A positive result would have been to survive the surgery itself but the price of that was that I was likely to lose my sight, my speech, my hearing, my mobility, my brain function or any combination of all five. Survival was all that was on the table. Anything beyond that would be a bonus.
But harrowing surprises were still waiting for me. Before I recovered sufficiently to begin radiotherapy I was rushed to the neuro wing of the hospital with bacterial meningitis. I was in a coma for three days and when I recovered from that a deep vein thrombosis was waiting for me. Both of these nearly killed me by themselves. They came from nowhere to try to steal cancers glory.
But none of that mattered then.
I was so strong at that stage that even if I ended up in a vegetative state I would still have been proud of victory.
I just wanted to be alive. If I was alive I was winning and cancer was losing.
I underwent a 12 hour operation. It was as big as surgery comes. It was similar to anything that would take place after a major car accident.
When I opened my eyes in intensive care I knew the very first hurdle had been cleared, I had survived the operation. My long and slow recovery would begin from there. I would accept however far that journey took me from there.
For the next two weeks I was more machine than man. I was breathing through a tracheotomy and being fed directly into my stomach by a peg tube. I could not walk, talk, eat, drink or sleep. Everything was still extremely critical.
Eventually I was released from hospital and deemed strong enough to begin 7 weeks of radical chemo-radiotherapy, although there was now a lot of concern about the gap that had occurred between the surgery and the radiotherapy.
By the end of 2002 I simply had no business still being alive. But somehow, I was.
And I was just glad to be alive. The prospect of returning to any kind of normal life wasn’t even a consideration at that point.
All of that was now 13 years ago.
This amazing story just goes on and on and gets bigger and bigger.
The longer I live, the bigger it gets.
My recovery eventually reached a stage where it had become an even bigger story than my miraculous survival. Apart from my eyepatch, it was almost as if I never had cancer.
In 2012, on the tenth anniversary, I was back in the real world and functioning again exactly as I had before cancer struck so I wanted to draw a line under the amazing survival and recovery element of this story.
To achieve this I ran my first marathon, post-cancer, and I wrote a book.
I did it. And if I did it, there is no reason why you can’t do it too.

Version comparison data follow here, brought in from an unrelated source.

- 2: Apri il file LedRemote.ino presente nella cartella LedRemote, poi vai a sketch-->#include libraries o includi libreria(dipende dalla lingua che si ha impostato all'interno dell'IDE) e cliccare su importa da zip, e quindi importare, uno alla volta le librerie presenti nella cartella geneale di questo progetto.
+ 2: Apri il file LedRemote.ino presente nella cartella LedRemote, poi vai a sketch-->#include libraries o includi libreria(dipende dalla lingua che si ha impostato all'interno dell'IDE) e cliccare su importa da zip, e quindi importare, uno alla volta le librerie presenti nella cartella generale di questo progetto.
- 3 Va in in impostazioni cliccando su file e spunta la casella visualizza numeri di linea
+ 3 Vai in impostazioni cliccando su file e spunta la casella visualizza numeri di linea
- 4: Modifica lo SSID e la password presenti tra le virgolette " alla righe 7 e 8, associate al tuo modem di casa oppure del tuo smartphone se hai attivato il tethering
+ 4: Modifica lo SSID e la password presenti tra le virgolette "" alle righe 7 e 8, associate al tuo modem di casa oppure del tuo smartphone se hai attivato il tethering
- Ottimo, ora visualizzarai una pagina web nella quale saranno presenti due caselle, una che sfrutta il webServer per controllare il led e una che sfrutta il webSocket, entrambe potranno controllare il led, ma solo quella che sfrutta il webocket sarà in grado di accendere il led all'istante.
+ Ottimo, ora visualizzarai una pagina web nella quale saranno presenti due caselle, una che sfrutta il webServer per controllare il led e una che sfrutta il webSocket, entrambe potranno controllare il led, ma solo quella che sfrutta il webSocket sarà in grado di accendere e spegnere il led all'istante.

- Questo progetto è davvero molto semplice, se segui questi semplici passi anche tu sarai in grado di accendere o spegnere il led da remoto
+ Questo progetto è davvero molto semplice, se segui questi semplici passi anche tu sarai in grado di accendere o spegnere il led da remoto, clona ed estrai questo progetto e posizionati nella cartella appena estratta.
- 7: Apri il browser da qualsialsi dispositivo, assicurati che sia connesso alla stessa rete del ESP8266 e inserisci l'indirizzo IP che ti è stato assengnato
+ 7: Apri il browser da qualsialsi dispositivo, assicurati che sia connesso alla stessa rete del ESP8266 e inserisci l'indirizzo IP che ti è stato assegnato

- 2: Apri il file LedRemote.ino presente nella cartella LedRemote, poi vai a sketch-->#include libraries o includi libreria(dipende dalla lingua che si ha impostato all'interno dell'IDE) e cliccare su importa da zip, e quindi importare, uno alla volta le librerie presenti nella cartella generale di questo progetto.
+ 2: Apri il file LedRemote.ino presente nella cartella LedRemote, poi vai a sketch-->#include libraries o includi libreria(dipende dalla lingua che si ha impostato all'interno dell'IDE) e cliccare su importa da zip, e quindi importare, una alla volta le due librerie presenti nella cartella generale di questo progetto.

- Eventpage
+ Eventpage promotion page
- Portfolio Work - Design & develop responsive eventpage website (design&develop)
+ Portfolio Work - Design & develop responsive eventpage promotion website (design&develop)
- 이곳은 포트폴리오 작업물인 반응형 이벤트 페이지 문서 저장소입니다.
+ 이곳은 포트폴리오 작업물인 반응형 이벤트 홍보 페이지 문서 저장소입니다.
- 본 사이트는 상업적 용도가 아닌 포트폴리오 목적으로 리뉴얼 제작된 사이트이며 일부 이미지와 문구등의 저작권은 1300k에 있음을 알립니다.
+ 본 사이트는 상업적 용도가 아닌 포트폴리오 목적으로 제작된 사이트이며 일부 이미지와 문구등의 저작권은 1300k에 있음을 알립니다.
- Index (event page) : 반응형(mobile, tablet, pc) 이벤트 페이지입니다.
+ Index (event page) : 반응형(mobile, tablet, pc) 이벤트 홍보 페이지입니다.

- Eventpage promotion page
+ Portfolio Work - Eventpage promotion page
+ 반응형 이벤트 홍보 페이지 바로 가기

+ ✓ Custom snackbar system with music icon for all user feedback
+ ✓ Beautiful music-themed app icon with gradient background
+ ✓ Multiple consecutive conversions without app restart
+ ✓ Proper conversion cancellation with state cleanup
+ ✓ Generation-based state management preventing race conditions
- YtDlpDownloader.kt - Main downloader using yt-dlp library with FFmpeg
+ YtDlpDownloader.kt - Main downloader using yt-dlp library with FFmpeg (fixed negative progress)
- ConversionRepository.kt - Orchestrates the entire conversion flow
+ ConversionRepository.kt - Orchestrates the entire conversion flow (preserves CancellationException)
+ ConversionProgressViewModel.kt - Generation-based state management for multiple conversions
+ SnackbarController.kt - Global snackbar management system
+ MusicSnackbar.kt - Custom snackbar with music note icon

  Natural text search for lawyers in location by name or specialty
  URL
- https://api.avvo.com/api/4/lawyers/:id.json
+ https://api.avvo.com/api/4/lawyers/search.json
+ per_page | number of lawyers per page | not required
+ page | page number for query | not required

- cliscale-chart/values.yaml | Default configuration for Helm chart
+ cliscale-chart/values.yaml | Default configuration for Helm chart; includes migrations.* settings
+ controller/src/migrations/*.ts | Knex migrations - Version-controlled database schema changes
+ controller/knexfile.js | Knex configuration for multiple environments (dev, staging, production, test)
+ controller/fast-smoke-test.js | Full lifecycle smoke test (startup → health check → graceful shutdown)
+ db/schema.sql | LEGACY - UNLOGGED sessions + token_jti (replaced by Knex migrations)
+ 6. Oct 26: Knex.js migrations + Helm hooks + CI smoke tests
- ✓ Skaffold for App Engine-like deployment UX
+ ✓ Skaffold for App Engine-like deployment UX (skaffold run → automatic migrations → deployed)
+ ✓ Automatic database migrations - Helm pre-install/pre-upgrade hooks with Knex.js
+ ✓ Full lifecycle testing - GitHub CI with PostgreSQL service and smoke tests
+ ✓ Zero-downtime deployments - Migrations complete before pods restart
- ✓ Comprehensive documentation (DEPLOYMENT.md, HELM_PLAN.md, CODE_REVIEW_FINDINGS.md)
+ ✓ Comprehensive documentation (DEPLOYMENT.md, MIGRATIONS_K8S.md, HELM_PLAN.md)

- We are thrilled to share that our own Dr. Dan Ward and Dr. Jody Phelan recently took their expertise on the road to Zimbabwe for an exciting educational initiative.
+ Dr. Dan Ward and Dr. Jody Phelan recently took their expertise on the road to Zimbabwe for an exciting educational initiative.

The longer I live the more I believe very little really matters. It won’t matter where you lived, who you knew or what you had. What will matter is what you did. When my time does come I want to be able to say this amazing story came to me and I did not, not do something with it. I tried to use it to show everybody that hope is never lost. So don’t ever give up. I have been given a second life and with it comes an opportunity to encourage and inspire. When I speak in public I like to offer not just inspiration, but perspective too. I remind everybody that the lost customer can be replaced, the crashed car can be repaired, even the prison sentence can be served. I ask them to watch the news again only this time swop roles with the man in the war zone who comes home to find his wife and four children blown up or the woman who finds her entire village washed away by a tsunami. They are the real heroes.